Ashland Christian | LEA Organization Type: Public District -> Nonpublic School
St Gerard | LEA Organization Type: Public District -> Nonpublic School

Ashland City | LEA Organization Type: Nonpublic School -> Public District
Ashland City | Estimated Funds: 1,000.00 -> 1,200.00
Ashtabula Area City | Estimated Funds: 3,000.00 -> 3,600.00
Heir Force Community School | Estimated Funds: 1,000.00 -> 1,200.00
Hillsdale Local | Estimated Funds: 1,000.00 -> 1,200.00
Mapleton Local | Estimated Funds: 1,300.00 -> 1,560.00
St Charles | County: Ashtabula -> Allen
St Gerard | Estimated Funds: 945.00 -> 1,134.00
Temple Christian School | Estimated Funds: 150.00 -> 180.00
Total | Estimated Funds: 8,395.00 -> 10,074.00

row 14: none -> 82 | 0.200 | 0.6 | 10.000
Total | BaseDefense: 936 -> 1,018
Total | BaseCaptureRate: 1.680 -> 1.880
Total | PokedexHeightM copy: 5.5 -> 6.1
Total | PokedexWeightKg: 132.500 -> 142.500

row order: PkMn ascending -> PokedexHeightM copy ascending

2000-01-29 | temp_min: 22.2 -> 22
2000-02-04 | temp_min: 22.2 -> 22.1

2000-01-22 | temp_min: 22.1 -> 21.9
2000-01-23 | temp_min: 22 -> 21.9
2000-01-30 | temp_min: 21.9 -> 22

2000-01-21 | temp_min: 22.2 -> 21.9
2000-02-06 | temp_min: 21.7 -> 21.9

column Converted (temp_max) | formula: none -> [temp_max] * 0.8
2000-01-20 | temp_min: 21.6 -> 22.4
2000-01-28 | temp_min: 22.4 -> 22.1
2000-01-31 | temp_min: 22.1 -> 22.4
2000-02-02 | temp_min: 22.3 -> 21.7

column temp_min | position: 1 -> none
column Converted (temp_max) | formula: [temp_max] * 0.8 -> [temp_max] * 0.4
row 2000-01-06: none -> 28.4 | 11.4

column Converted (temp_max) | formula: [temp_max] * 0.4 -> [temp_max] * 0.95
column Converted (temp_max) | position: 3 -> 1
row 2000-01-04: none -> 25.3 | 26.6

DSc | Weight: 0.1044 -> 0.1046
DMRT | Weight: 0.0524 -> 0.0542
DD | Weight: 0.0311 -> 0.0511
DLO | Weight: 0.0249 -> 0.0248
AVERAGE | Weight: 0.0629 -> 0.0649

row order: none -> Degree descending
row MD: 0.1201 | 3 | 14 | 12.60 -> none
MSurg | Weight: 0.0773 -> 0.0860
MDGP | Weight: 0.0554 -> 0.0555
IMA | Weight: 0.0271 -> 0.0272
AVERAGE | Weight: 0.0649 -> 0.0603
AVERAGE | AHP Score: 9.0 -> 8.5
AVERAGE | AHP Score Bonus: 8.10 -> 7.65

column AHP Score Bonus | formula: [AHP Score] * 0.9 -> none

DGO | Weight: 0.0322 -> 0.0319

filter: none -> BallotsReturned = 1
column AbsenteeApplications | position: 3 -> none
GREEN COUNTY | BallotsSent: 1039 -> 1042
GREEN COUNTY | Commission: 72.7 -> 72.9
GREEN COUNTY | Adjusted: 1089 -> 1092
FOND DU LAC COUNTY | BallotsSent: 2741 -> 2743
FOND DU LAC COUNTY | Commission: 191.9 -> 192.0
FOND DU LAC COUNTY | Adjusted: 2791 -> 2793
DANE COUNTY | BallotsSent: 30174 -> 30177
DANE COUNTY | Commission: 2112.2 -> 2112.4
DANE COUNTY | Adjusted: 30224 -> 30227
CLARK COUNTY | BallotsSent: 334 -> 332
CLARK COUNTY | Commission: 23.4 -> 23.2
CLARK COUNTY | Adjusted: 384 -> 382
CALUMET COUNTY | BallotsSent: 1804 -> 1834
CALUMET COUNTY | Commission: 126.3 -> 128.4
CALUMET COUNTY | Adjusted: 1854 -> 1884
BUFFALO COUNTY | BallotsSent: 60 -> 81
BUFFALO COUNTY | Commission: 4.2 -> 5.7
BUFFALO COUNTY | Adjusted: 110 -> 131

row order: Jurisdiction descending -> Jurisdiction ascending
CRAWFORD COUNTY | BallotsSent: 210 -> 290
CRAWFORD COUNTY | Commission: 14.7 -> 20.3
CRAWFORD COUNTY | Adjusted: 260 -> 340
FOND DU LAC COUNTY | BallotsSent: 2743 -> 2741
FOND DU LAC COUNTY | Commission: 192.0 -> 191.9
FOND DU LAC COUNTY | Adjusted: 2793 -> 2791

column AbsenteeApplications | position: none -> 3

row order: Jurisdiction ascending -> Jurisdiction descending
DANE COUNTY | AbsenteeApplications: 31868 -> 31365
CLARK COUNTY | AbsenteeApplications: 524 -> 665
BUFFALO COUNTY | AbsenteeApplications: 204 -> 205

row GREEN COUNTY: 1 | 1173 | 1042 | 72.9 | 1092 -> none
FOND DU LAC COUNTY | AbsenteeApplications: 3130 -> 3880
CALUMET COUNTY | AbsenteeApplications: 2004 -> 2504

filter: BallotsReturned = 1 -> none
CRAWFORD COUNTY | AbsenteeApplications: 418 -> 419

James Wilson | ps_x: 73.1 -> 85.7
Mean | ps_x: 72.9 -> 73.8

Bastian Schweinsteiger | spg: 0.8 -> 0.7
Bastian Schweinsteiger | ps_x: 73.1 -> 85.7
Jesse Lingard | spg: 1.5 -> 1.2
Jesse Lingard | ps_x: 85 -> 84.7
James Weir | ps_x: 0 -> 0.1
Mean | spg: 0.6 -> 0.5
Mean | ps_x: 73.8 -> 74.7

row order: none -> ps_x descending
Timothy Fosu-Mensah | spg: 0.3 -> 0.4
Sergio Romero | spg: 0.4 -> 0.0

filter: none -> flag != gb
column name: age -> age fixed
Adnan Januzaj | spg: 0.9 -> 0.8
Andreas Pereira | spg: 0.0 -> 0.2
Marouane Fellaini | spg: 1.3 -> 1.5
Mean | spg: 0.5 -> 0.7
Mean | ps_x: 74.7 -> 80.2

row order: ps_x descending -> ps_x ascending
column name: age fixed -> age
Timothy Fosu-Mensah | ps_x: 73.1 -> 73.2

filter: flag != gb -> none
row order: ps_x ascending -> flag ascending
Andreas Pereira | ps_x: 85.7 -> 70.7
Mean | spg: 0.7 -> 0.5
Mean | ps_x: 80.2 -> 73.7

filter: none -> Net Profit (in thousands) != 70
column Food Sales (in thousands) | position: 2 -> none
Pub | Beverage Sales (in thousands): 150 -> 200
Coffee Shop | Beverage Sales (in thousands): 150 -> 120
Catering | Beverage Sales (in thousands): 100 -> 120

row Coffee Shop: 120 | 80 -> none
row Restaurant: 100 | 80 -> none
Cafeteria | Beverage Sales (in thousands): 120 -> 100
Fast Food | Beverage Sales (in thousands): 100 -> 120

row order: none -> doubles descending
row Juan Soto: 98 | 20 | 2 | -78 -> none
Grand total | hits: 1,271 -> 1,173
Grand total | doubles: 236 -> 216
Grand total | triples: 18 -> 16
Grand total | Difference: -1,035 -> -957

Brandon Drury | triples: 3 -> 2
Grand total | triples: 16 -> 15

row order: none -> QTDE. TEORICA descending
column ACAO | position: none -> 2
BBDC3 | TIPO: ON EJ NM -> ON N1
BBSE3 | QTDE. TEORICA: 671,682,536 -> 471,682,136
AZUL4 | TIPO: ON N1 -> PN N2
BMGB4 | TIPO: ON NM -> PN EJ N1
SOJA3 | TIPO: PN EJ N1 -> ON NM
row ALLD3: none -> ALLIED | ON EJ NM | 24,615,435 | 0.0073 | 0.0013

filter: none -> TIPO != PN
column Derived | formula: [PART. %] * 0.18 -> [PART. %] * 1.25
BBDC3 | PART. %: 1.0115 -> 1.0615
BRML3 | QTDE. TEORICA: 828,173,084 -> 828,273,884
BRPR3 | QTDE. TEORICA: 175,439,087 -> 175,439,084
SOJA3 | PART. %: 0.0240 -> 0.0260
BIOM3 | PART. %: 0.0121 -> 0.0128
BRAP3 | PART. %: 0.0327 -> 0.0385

● ● ●

- **Goal of the exercise**:
In the listing above, the lines from the one containing "column AbsenteeApplications | position: none" through the one containing "Jesse Lingard | ps_x: 85 -> 84.7" must be set down exactly, with no other lines.

- **Exercise answer**:
column AbsenteeApplications | position: none -> 3

row order: Jurisdiction ascending -> Jurisdiction descending
DANE COUNTY | AbsenteeApplications: 31868 -> 31365
CLARK COUNTY | AbsenteeApplications: 524 -> 665
BUFFALO COUNTY | AbsenteeApplications: 204 -> 205

row GREEN COUNTY: 1 | 1173 | 1042 | 72.9 | 1092 -> none
FOND DU LAC COUNTY | AbsenteeApplications: 3130 -> 3880
CALUMET COUNTY | AbsenteeApplications: 2004 -> 2504

filter: BallotsReturned = 1 -> none
CRAWFORD COUNTY | AbsenteeApplications: 418 -> 419

James Wilson | ps_x: 73.1 -> 85.7
Mean | ps_x: 72.9 -> 73.8

Bastian Schweinsteiger | spg: 0.8 -> 0.7
Bastian Schweinsteiger | ps_x: 73.1 -> 85.7
Jesse Lingard | spg: 1.5 -> 1.2
Jesse Lingard | ps_x: 85 -> 84.7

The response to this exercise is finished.